__DATASET EXCERPTS__.
.....

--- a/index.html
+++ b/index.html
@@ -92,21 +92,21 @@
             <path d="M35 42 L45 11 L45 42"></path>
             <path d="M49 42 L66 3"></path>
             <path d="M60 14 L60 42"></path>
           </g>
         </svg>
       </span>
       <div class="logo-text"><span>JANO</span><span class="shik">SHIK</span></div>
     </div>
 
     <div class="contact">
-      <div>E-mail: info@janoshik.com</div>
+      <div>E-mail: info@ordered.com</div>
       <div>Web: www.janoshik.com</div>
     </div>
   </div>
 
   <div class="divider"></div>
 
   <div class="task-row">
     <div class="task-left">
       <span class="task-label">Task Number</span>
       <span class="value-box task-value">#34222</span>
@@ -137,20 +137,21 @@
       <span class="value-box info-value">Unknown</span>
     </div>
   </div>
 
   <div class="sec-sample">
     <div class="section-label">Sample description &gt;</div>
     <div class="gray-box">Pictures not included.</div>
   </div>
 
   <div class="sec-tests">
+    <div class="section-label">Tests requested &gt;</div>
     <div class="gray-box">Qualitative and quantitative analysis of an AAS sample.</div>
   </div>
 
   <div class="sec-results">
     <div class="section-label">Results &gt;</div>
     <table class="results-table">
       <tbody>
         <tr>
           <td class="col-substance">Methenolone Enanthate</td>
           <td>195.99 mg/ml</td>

.....

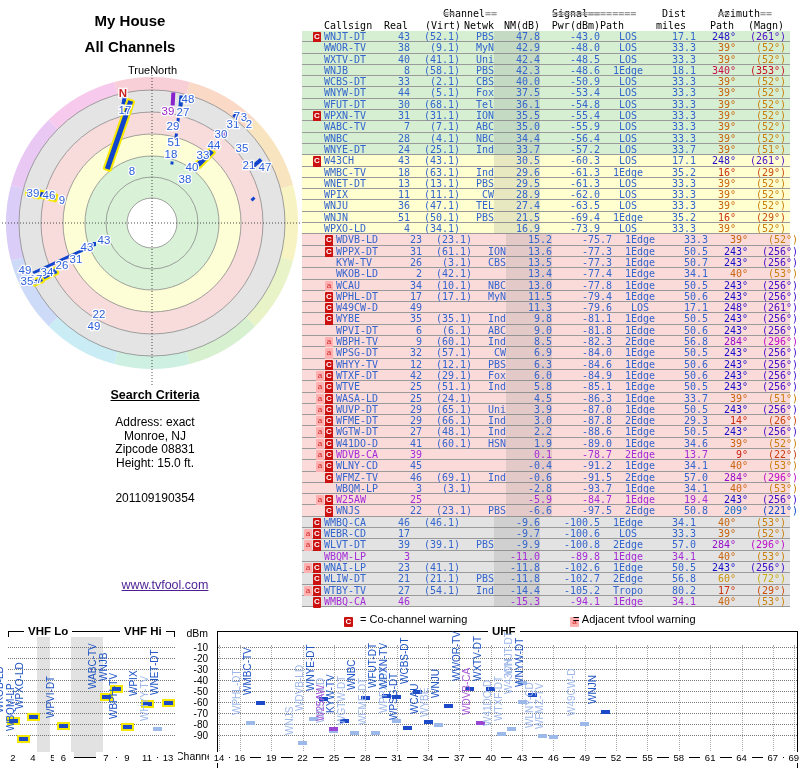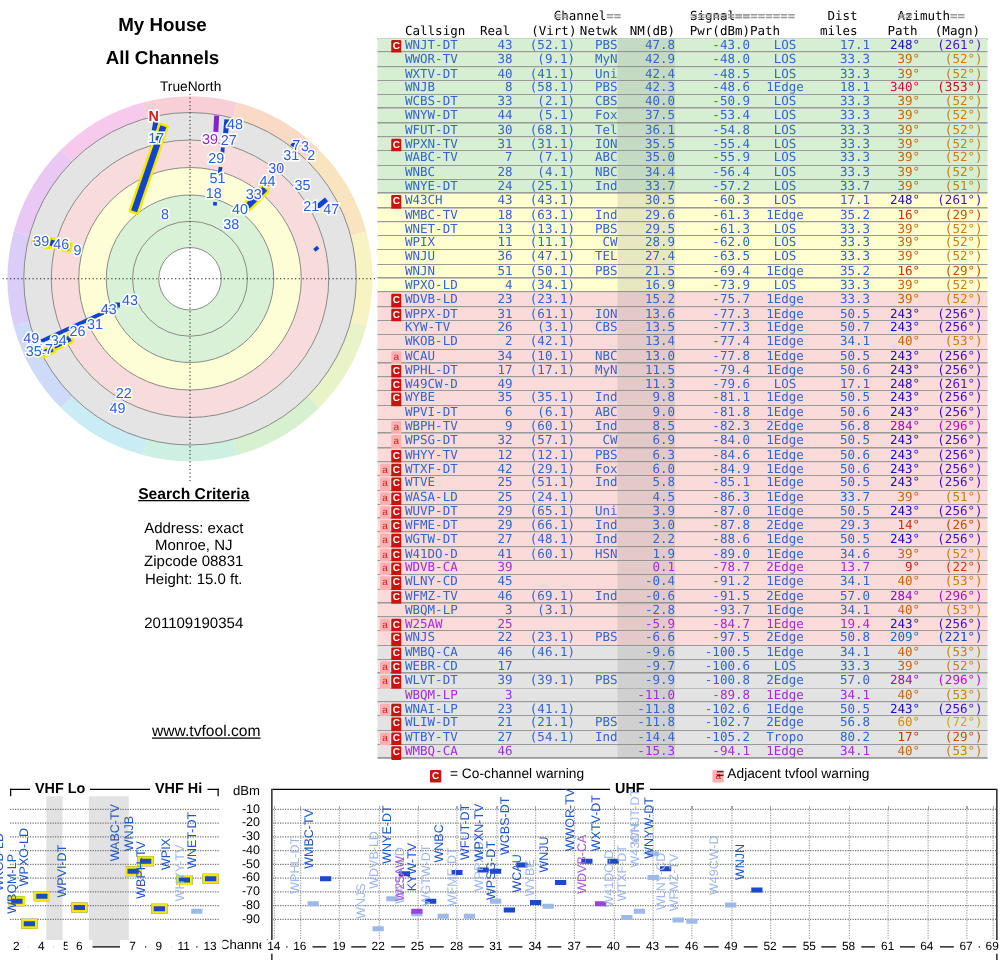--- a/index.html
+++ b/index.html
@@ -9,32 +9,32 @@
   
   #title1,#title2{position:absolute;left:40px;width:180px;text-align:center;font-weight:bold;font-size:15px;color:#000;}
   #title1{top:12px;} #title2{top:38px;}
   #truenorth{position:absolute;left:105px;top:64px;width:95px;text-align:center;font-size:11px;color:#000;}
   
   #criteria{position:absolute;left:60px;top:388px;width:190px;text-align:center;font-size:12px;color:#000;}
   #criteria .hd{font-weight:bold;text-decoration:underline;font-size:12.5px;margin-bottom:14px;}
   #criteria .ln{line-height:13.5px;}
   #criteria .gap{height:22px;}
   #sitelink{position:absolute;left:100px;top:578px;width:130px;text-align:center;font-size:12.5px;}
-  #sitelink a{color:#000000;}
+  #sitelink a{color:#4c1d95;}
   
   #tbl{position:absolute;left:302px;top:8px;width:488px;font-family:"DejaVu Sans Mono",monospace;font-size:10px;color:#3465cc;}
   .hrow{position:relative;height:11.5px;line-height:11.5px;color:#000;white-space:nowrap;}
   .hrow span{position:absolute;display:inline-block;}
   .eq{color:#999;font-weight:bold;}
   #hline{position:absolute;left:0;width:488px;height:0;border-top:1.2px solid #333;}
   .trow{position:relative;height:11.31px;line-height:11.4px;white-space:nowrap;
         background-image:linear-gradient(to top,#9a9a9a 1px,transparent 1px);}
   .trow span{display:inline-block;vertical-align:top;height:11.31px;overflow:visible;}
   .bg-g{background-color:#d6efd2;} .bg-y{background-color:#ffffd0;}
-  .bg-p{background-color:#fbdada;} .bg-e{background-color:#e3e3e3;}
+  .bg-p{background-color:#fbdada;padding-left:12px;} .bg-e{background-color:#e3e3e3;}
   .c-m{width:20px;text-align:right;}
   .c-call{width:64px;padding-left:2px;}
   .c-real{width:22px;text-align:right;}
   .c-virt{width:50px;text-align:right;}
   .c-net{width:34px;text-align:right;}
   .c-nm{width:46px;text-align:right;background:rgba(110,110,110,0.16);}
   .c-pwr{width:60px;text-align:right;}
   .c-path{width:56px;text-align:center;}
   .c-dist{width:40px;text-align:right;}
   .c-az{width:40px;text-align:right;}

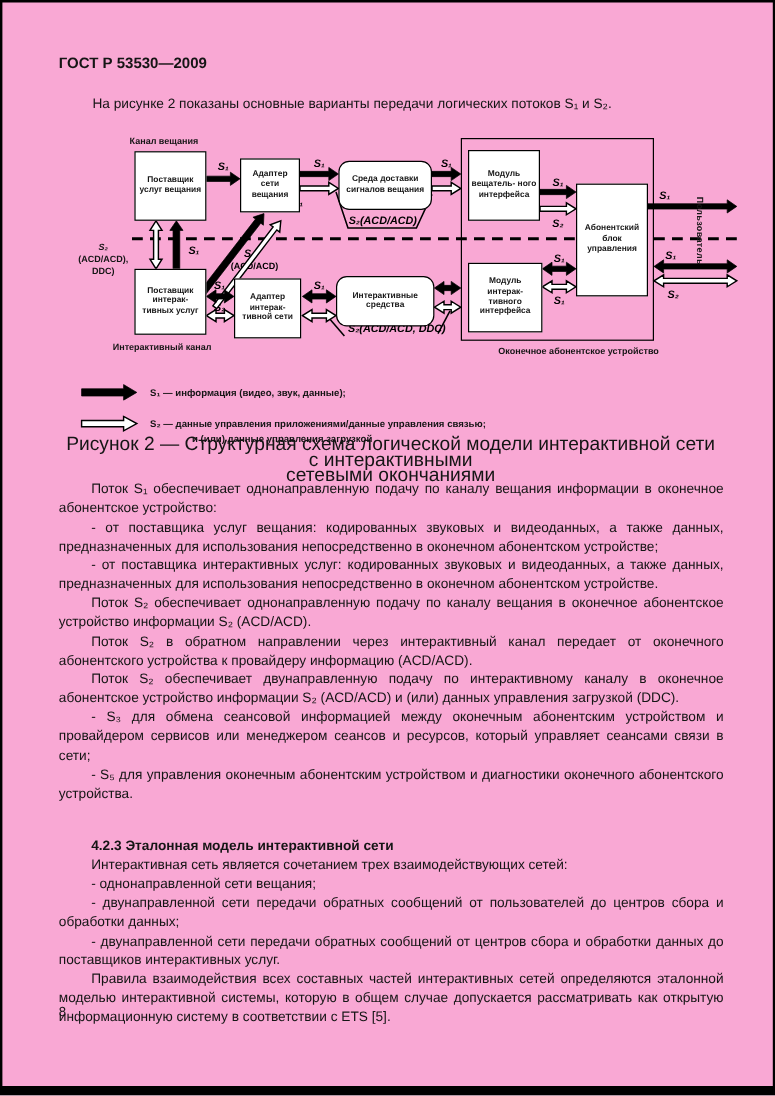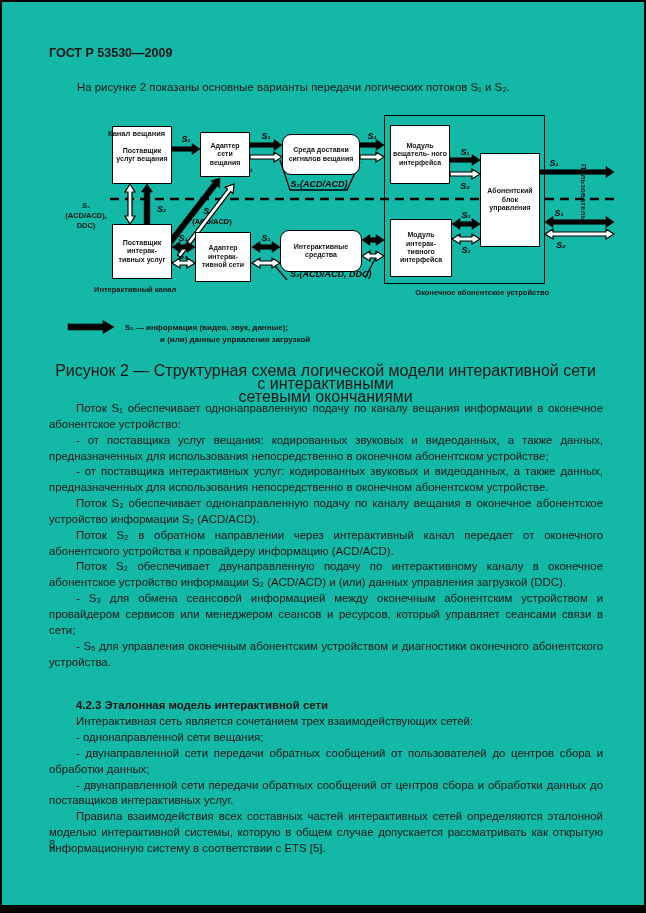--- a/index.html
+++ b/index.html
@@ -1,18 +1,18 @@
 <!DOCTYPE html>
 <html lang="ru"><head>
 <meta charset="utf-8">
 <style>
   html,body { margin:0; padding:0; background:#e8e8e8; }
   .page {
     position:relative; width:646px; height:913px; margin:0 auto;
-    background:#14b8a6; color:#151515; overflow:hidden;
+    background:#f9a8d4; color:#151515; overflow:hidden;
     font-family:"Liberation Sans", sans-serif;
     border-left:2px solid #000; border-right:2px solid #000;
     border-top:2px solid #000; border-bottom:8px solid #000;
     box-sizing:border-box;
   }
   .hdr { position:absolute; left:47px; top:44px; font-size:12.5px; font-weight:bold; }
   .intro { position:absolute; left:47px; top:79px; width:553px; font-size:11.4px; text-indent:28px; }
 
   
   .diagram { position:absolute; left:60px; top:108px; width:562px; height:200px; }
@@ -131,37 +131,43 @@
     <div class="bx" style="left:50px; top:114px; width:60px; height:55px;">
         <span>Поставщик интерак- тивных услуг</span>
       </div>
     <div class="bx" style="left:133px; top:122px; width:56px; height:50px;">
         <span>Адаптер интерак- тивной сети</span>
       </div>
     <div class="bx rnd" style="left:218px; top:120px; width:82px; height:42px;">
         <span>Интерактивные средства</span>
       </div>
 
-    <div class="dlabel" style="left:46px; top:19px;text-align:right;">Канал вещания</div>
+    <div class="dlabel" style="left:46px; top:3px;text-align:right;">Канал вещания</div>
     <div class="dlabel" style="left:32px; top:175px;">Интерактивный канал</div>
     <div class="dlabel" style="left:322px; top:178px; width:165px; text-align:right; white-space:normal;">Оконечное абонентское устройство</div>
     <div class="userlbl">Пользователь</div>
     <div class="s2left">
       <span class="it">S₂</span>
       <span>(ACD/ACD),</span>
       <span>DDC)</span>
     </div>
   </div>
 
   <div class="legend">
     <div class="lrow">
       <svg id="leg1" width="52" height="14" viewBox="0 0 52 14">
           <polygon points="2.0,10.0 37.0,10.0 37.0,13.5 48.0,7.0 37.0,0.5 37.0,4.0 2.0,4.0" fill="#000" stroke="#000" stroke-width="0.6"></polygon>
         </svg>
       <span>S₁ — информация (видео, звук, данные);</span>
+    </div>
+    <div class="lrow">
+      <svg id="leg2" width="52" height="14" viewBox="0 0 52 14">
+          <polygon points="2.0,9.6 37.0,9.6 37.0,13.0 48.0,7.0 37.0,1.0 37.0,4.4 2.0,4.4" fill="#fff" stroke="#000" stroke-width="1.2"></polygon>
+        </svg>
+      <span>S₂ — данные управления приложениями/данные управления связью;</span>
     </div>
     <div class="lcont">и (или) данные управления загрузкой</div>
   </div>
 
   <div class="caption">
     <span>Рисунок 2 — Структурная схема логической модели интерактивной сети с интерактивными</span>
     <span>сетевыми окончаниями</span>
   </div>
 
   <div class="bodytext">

.....

__TASK DIRECTIONS__.
Please give again the lines above between the line holding "position:absolute; left:60px; top:108px;" and the line holding "<span>Рисунок 2 —", inclusive, exactly as they are and with nothing added.

__ANSWER BOX__.
   .diagram { position:absolute; left:60px; top:108px; width:562px; height:200px; }
@@ -131,37 +131,43 @@
     <div class="bx" style="left:50px; top:114px; width:60px; height:55px;">
         <span>Поставщик интерак- тивных услуг</span>
       </div>
     <div class="bx" style="left:133px; top:122px; width:56px; height:50px;">
         <span>Адаптер интерак- тивной сети</span>
       </div>
     <div class="bx rnd" style="left:218px; top:120px; width:82px; height:42px;">
         <span>Интерактивные средства</span>
       </div>
 
-    <div class="dlabel" style="left:46px; top:19px;text-align:right;">Канал вещания</div>
+    <div class="dlabel" style="left:46px; top:3px;text-align:right;">Канал вещания</div>
     <div class="dlabel" style="left:32px; top:175px;">Интерактивный канал</div>
     <div class="dlabel" style="left:322px; top:178px; width:165px; text-align:right; white-space:normal;">Оконечное абонентское устройство</div>
     <div class="userlbl">Пользователь</div>
     <div class="s2left">
       <span class="it">S₂</span>
       <span>(ACD/ACD),</span>
       <span>DDC)</span>
     </div>
   </div>
 
   <div class="legend">
     <div class="lrow">
       <svg id="leg1" width="52" height="14" viewBox="0 0 52 14">
           <polygon points="2.0,10.0 37.0,10.0 37.0,13.5 48.0,7.0 37.0,0.5 37.0,4.0 2.0,4.0" fill="#000" stroke="#000" stroke-width="0.6"></polygon>
         </svg>
       <span>S₁ — информация (видео, звук, данные);</span>
+    </div>
+    <div class="lrow">
+      <svg id="leg2" width="52" height="14" viewBox="0 0 52 14">
+          <polygon points="2.0,9.6 37.0,9.6 37.0,13.0 48.0,7.0 37.0,1.0 37.0,4.4 2.0,4.4" fill="#fff" stroke="#000" stroke-width="1.2"></polygon>
+        </svg>
+      <span>S₂ — данные управления приложениями/данные управления связью;</span>
     </div>
     <div class="lcont">и (или) данные управления загрузкой</div>
   </div>
 
   <div class="caption">
     <span>Рисунок 2 — Структурная схема логической модели интерактивной сети с интерактивными</span>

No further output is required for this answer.